Modification records
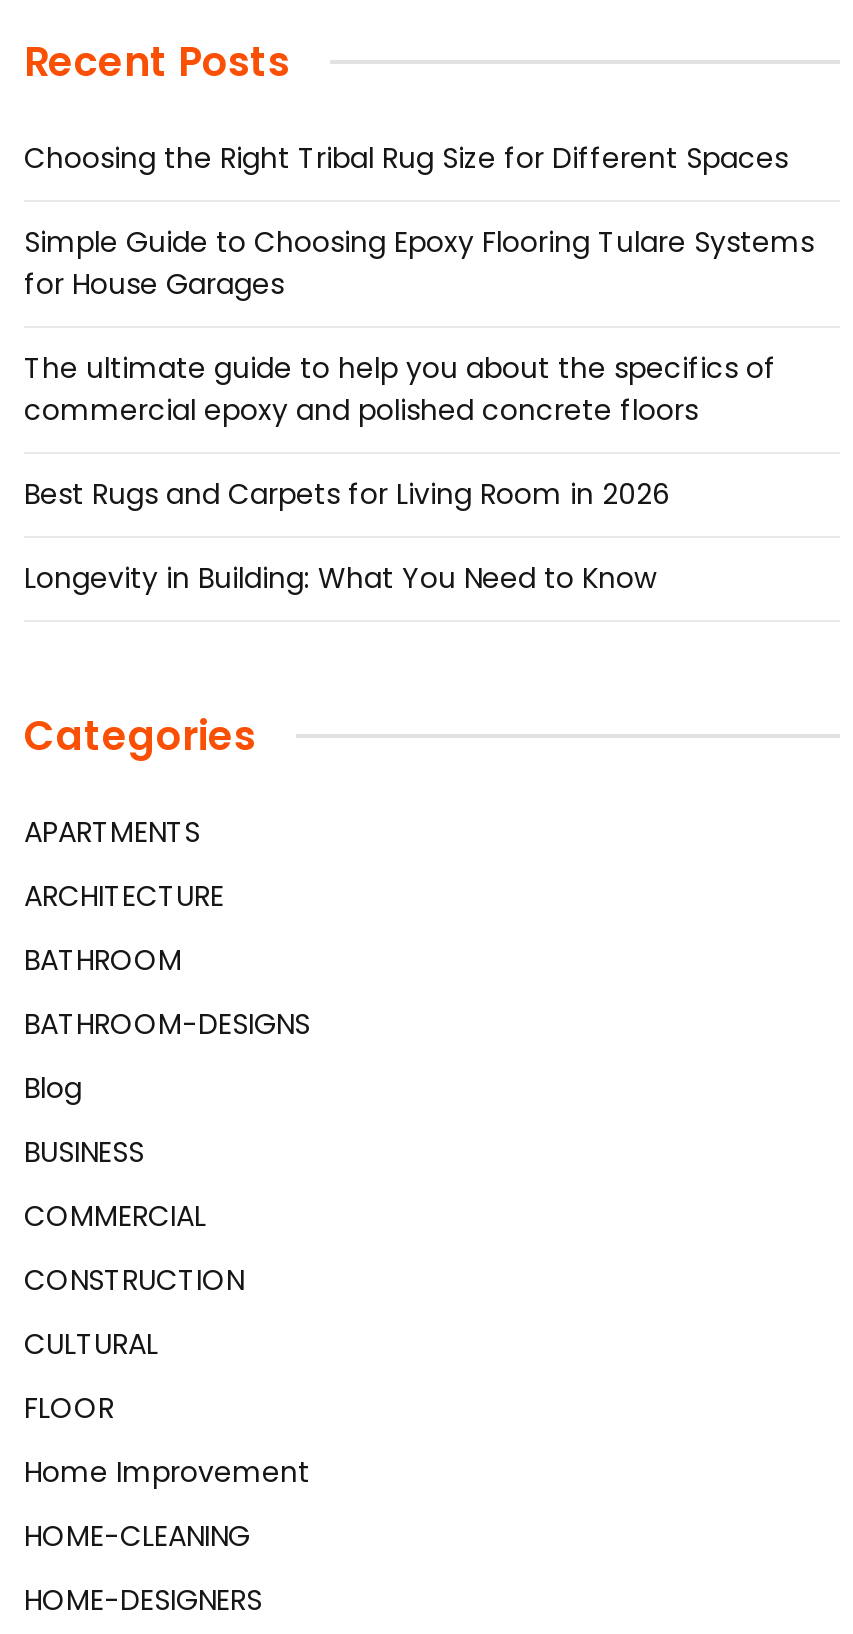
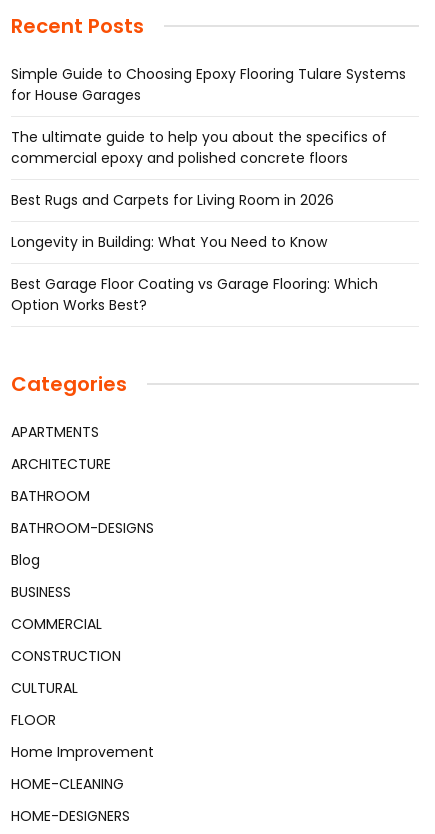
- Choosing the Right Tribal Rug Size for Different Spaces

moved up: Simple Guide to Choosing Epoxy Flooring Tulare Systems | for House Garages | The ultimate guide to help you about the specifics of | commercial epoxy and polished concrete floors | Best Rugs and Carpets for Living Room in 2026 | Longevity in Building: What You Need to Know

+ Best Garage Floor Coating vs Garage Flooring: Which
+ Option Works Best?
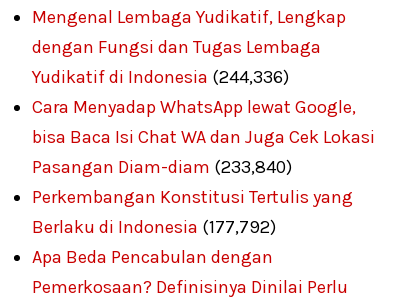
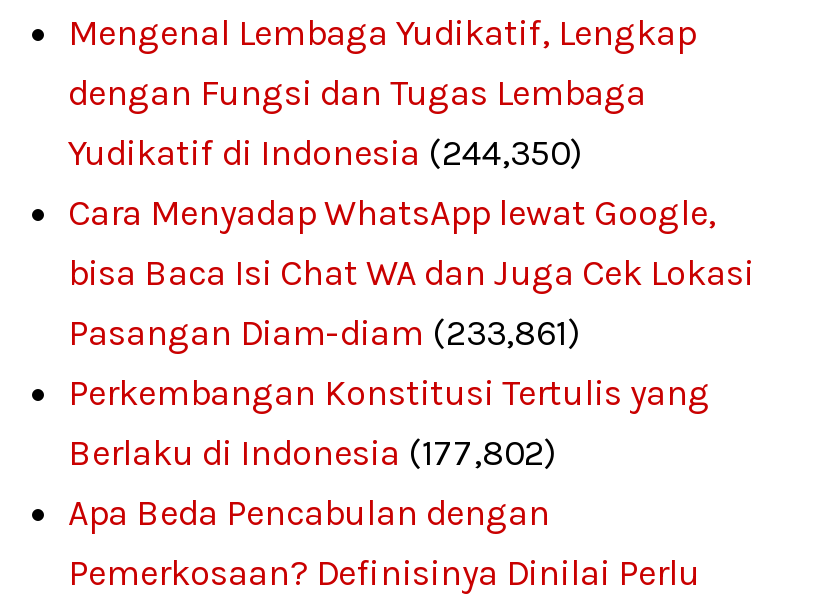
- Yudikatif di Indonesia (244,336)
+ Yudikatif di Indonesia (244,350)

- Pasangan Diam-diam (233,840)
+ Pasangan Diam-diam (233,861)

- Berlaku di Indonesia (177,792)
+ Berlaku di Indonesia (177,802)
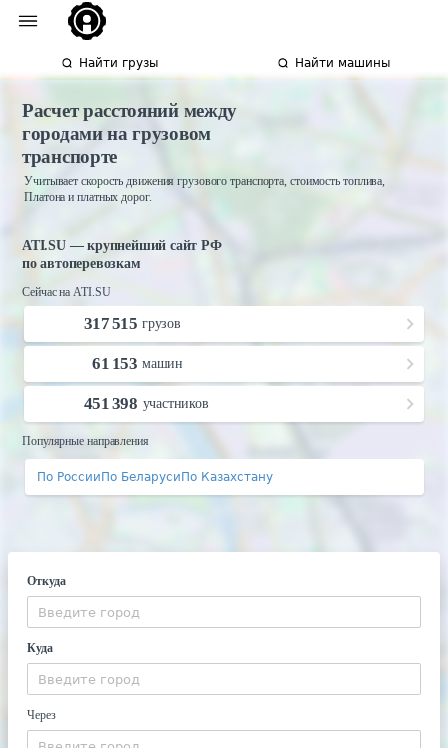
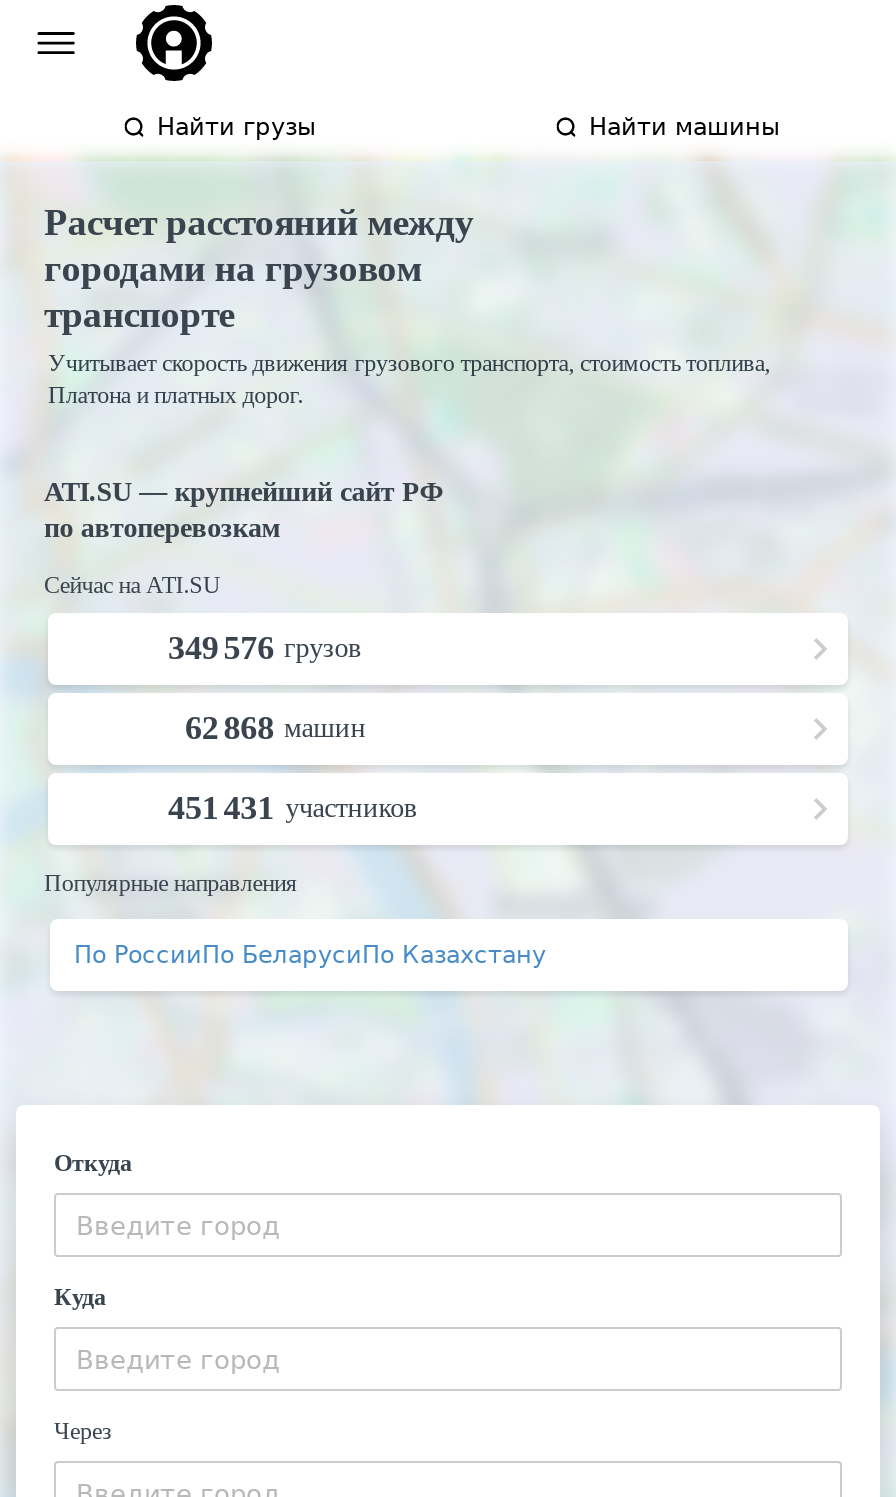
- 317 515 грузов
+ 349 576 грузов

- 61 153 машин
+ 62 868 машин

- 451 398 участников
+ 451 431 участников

HOW TO COMPLETE THIS TASK: Keep each line of the records exactly as it is while transcribing them, but leave the images behind.

WRITTEN SOLUTION:
- Choosing the Right Tribal Rug Size for Different Spaces

moved up: Simple Guide to Choosing Epoxy Flooring Tulare Systems | for House Garages | The ultimate guide to help you about the specifics of | commercial epoxy and polished concrete floors | Best Rugs and Carpets for Living Room in 2026 | Longevity in Building: What You Need to Know

+ Best Garage Floor Coating vs Garage Flooring: Which
+ Option Works Best?
- Yudikatif di Indonesia (244,336)
+ Yudikatif di Indonesia (244,350)

- Pasangan Diam-diam (233,840)
+ Pasangan Diam-diam (233,861)

- Berlaku di Indonesia (177,792)
+ Berlaku di Indonesia (177,802)
- 317 515 грузов
+ 349 576 грузов

- 61 153 машин
+ 62 868 машин

- 451 398 участников
+ 451 431 участников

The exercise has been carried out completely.